_Data:_
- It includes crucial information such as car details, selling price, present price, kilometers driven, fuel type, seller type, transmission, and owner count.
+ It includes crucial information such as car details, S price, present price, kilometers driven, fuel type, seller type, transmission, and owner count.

==

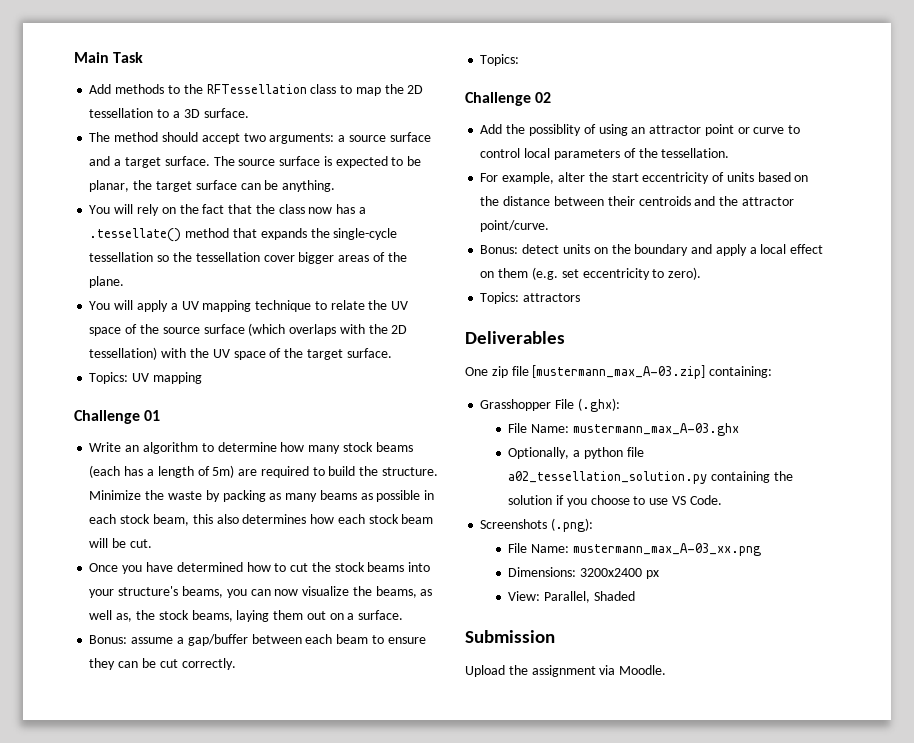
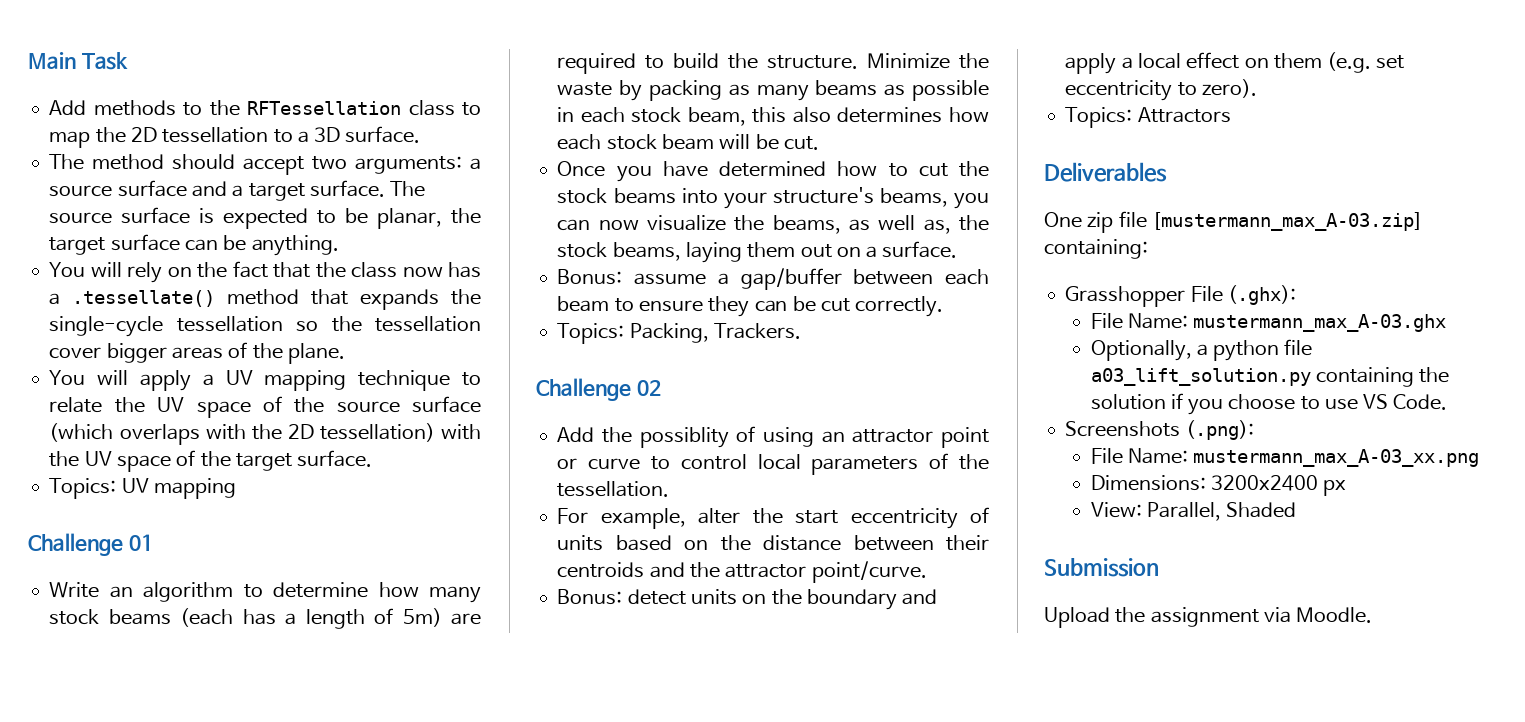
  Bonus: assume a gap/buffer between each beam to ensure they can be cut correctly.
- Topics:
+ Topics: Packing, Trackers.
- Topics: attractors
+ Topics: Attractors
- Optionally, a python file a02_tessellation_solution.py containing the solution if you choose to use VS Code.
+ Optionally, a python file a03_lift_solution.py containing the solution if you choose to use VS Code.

...

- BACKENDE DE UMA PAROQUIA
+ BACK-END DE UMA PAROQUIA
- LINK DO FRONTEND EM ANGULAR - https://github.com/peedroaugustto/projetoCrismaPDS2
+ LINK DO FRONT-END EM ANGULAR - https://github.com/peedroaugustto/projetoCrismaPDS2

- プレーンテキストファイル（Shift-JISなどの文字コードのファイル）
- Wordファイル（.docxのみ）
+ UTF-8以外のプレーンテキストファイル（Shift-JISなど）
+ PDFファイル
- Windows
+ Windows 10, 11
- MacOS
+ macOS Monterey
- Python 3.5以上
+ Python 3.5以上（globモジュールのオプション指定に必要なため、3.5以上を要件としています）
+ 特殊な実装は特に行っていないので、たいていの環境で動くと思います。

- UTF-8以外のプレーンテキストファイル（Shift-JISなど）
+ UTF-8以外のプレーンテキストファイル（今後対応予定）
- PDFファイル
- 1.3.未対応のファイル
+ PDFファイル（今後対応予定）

_What to do:_
Leave out every line above except those from the line with "- It includes" up to and including the line with "S price, present", and copy those exactly.

_Written response:_
- It includes crucial information such as car details, selling price, present price, kilometers driven, fuel type, seller type, transmission, and owner count.
+ It includes crucial information such as car details, S price, present price, kilometers driven, fuel type, seller type, transmission, and owner count.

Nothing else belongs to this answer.